Hay, dentro del Evangelio de Mateo, un pasaje en que Jesús les habla a sus discípulos con un tono apocalíptico. Es el momento en que les dice: “Cuando el Hijo del hombre vendrá lleno de gloria (…) dirá a los de su derecha: venid benditos de mi Padre, recibid en herencia el Reino que Él os tenía preparado desde la creación de este mundo. Porque tenía hambre y me distéis de comer; tenía sed y me distéis de beber…” (Mt 25,31-46).
Apocalipsis quiere decir “revelación”. Él les hace unas revelaciones tremendas que, para mí, están relacionadas directamente con las bienaventuranzas.
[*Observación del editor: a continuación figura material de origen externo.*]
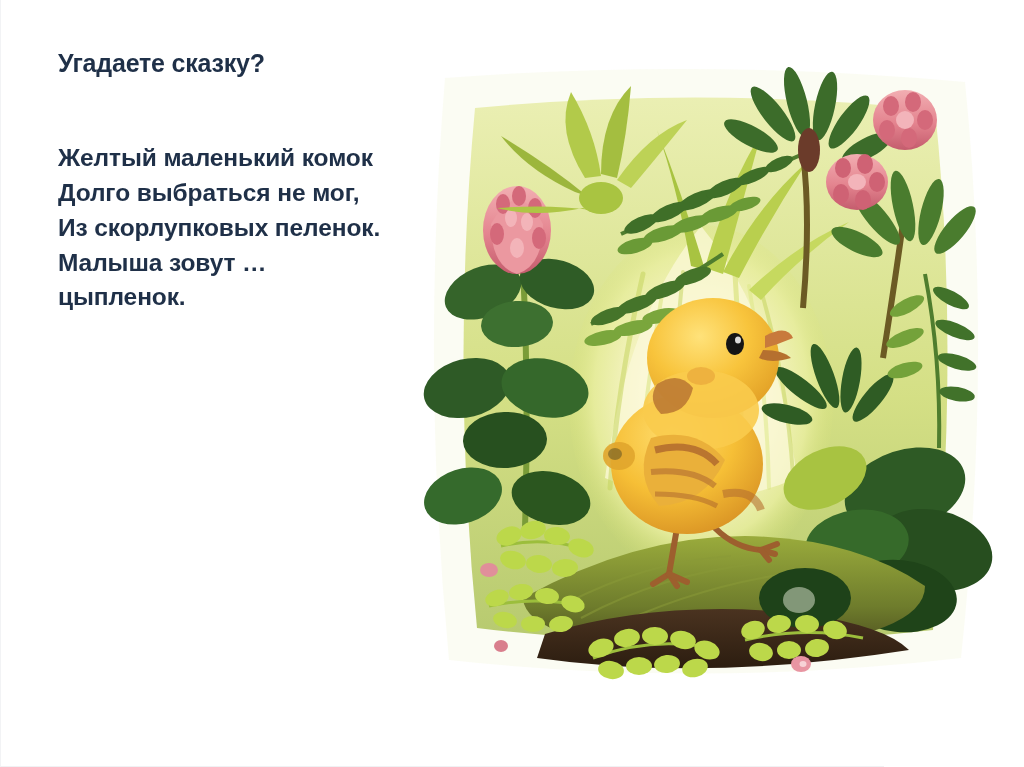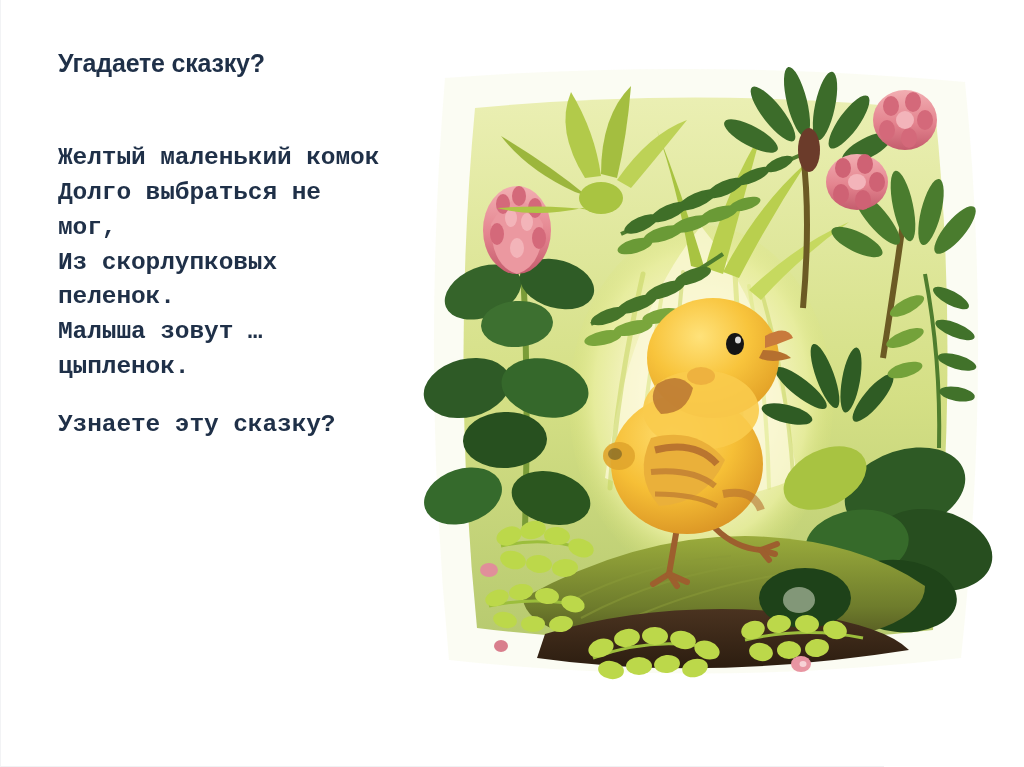--- a/index.html
+++ b/index.html
@@ -42,21 +42,20 @@
     margin-top: 62px;
   }
   .poem-line,
   .question-line {
     font-size: 24.5px;
     font-weight: bold;
     color: #1f3048;
     line-height: 1.42;
     letter-spacing: -0.1px;
     white-space: pre-wrap;
-    font-family: Liberation Mono, monospace;
   }
   .question-line {
     margin-top: 23px;
   }
 
   
   #illustration {
     position: absolute;
     left: 404px;
     top: 58px;
@@ -77,21 +76,20 @@
   <div id="text-col">
 
     <h1 id="page-title">Угадаете сказку?</h1>
 
     <div id="poem-block">
       <div class="poem-line">Желтый маленький комок
 Долго выбраться не мог,
 Из скорлупковых пеленок.
 Малыша зовут … цыпленок.</div>
 
-      <div class="question-line">Узнаете эту сказку?</div>
 
     </div>
   </div>
 
   <div id="illustration">
     <svg viewBox="0 0 600 640" xmlns="http://www.w3.org/2000/svg">
       <defs>
         <radialGradient id="glowG" cx="50%" cy="48%" r="52%">
           <stop offset="0%" stop-color="#fffdf0"></stop>
           <stop offset="45%" stop-color="#f9f5cd"></stop>

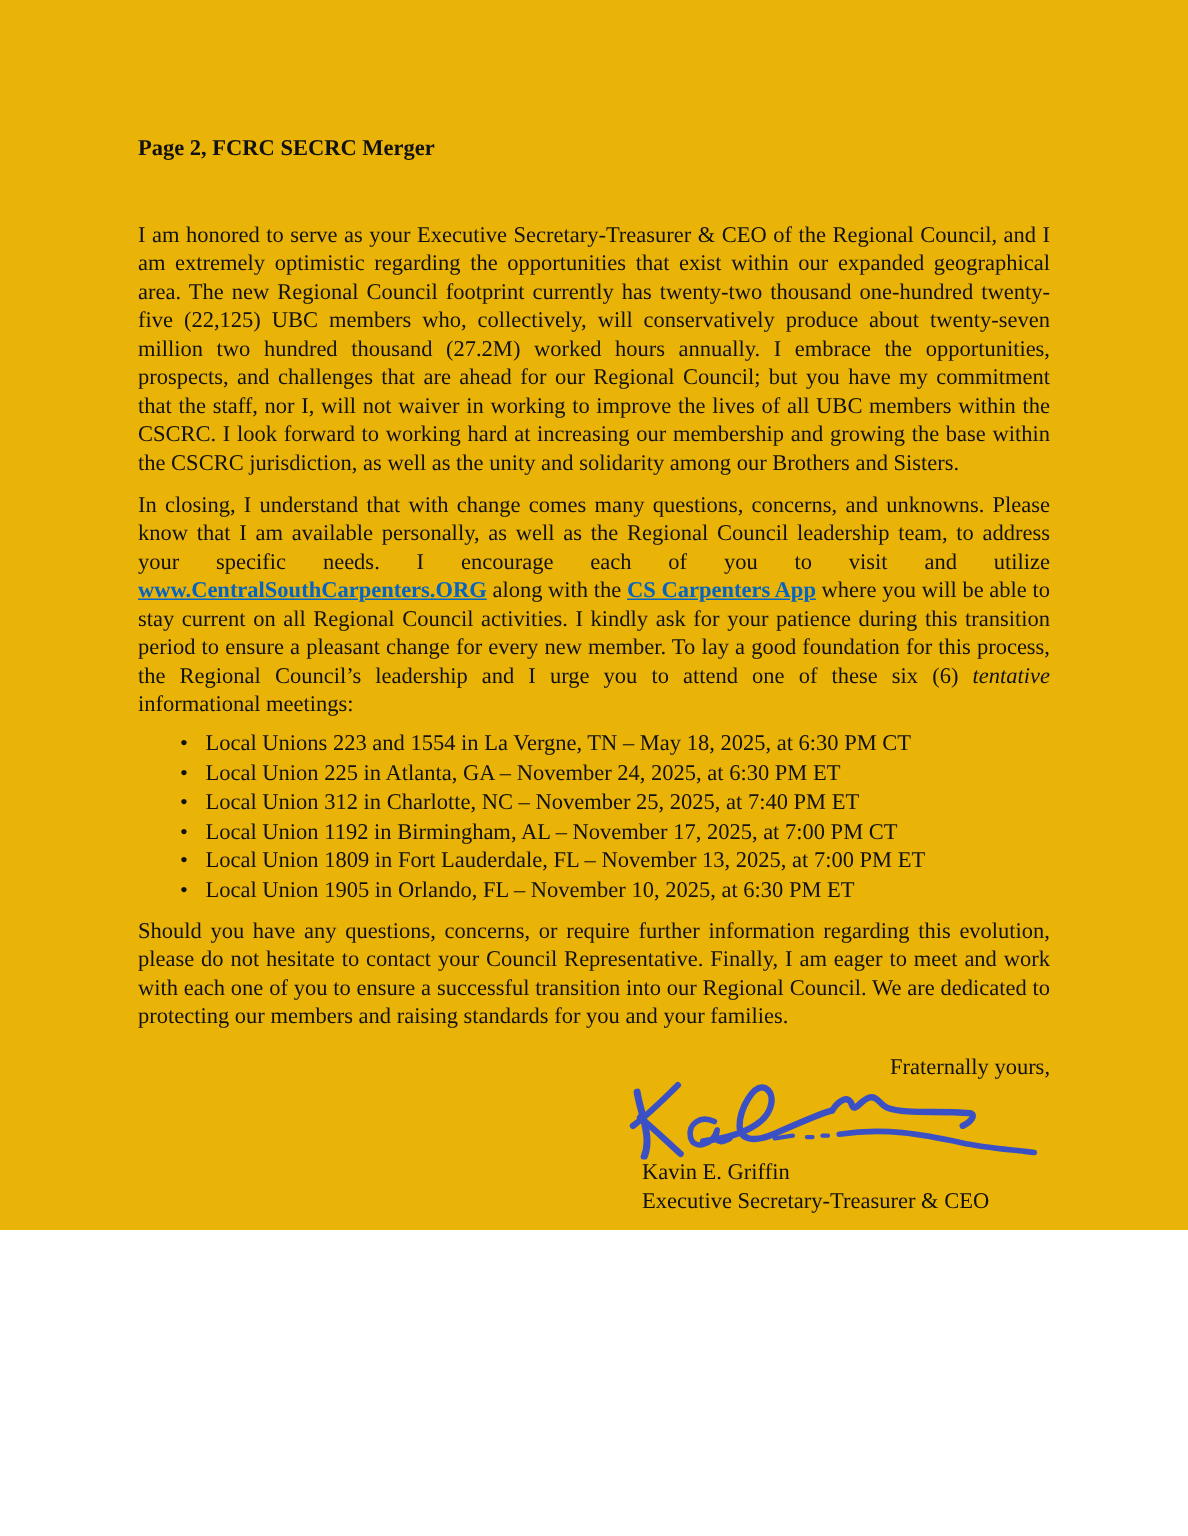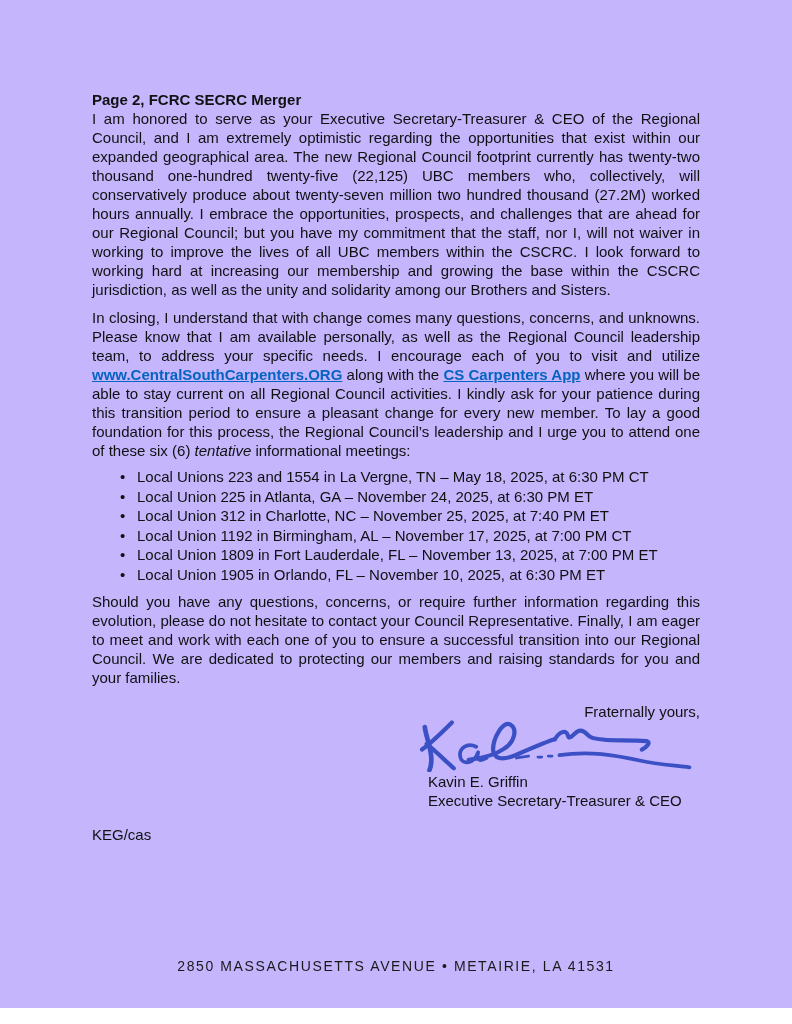--- a/index.html
+++ b/index.html
@@ -1,38 +1,38 @@
 <!DOCTYPE html>
 <html><head>
 <meta charset="utf-8">
 <style>
   html, body { margin: 0; padding: 0; background: #ffffff; }
   .page {
     position: relative;
     width: 792px;
-    height: 1008px;
-    background: #c4b5fd;
-    font-family: Liberation Sans, sans-serif;
+    height: 820px;
+    background: #eab308;
+    font-family: Liberation Serif, serif;
     color: #111111;
     overflow: hidden;
   }
   .content {
     position: absolute;
     left: 92px;
     right: 92px;
     top: 0;
     font-size: 15px;
     line-height: 19px;
   }
   .doc-header {
     margin-top: 90px;
     font-weight: bold;
   }
   p { margin: 0; text-align: justify; }
-  .p1 { }
+  .p1 { margin-top: 39px; }
   .p2 { margin-top: 9px; }
   .p3 { margin-top: 8px; }
   a.doc-link {
     font-weight: bold;
     text-decoration: underline;
     cursor: pointer;
     margin-top: 36px;
   }
   .italic { font-style: italic; }
   ul.meetings {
Se completa así toda una propuesta de cambio de vida y un seguimiento de Jesús basado en salir de sí mismo para encontrarse con el otro en su situación existencial, pero desde el amor.
Cuando en las bienaventuranzas Jesús dice a estos mismos discípulos que ahora les habla apocalíticamente: “Felices los que tienen hambre y sed de ser justos: Dios los saciará”, o “Felices los perseguidos por el hecho de ser justos: de ellos es el Reino del Cielo”, Jesús marca una propuesta de vida concreta donde se encarna el Amor de Dios. Ahora, nuevamente, les revela que el Cielo es de aquellas y aquellos que tuvieron entrañas para dar pan al que tenía hambre o fueron a visitar al prisionero, entre otras obras de misericordia.
Pero lo que tiene más valor de estas revelaciones es el hecho de que aquellas personas a las que llama a su lado han obrado sin ningún interés, ni siquiera de ganarse la Gloria: ellas ya viven en el Cielo: el Reino que Dios ha preparado desde la creación del mundo.
Esta actitud me recuerda aquel soneto anónimo dedicado a Cristo crucificado, datado en el s.XVI, el cual nos habla poéticamente de un amor desinteresado por Dios.
No me mueve, mi Dios, para quererte
el Cielo que me tienes prometido
ni me mueve el Infierno tan temido
para dejar por eso de ofenderte.
Tú me mueves, Señor. Múeveme el verte
clavado en una cruz y escarnecido;
muéveme el ver tu cuerpo tan herido,
muévenme tus afrentas, y tu muerte.
Muéveme, en fin, tu amor, y en tal manera,
que, aunque no hubiera Cielo, yo te amara,
y, aunque no hubiera Infierno, te temiera.
No me tienes que dar porque te quiera,
pues, aunque lo que espero no esperara,
lo mismo que te quiero te quisiera.
Jesús nos invita todo el tiempo a ser unos para los otros. Esto es el Amor: romper el egocentrismo para salir al encuentro con la realidad, con todos los seres que son imagen de Dios y camino para aprender a amar desde la gratuidad.
Jesús, a menudo se presenta como el Hijo del hombre, de la humanidad. Este Hijo nuestro es un mendigo de amor que nos invita a aceptar nuestra frágil singularidad. Y, desde esta condición, ofrecernos sin miedo.